[Provided records — start]

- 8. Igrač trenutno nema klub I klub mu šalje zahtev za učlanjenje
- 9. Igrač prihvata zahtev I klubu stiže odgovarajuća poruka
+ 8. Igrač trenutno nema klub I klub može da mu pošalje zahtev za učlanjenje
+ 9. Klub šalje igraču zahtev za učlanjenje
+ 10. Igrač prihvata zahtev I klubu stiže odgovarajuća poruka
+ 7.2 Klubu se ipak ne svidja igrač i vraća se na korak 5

[Provided records — finish]
[Provided records — start]

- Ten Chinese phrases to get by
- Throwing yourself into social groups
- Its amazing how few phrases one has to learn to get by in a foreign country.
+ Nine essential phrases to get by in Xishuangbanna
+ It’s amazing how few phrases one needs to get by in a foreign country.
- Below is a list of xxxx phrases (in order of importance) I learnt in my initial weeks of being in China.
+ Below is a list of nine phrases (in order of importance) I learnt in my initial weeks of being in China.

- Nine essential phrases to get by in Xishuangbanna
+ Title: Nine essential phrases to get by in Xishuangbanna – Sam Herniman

[Provided records — finish]

Line count for the string "poruka": please say how many lines in the entries above contain it, with no other words.

2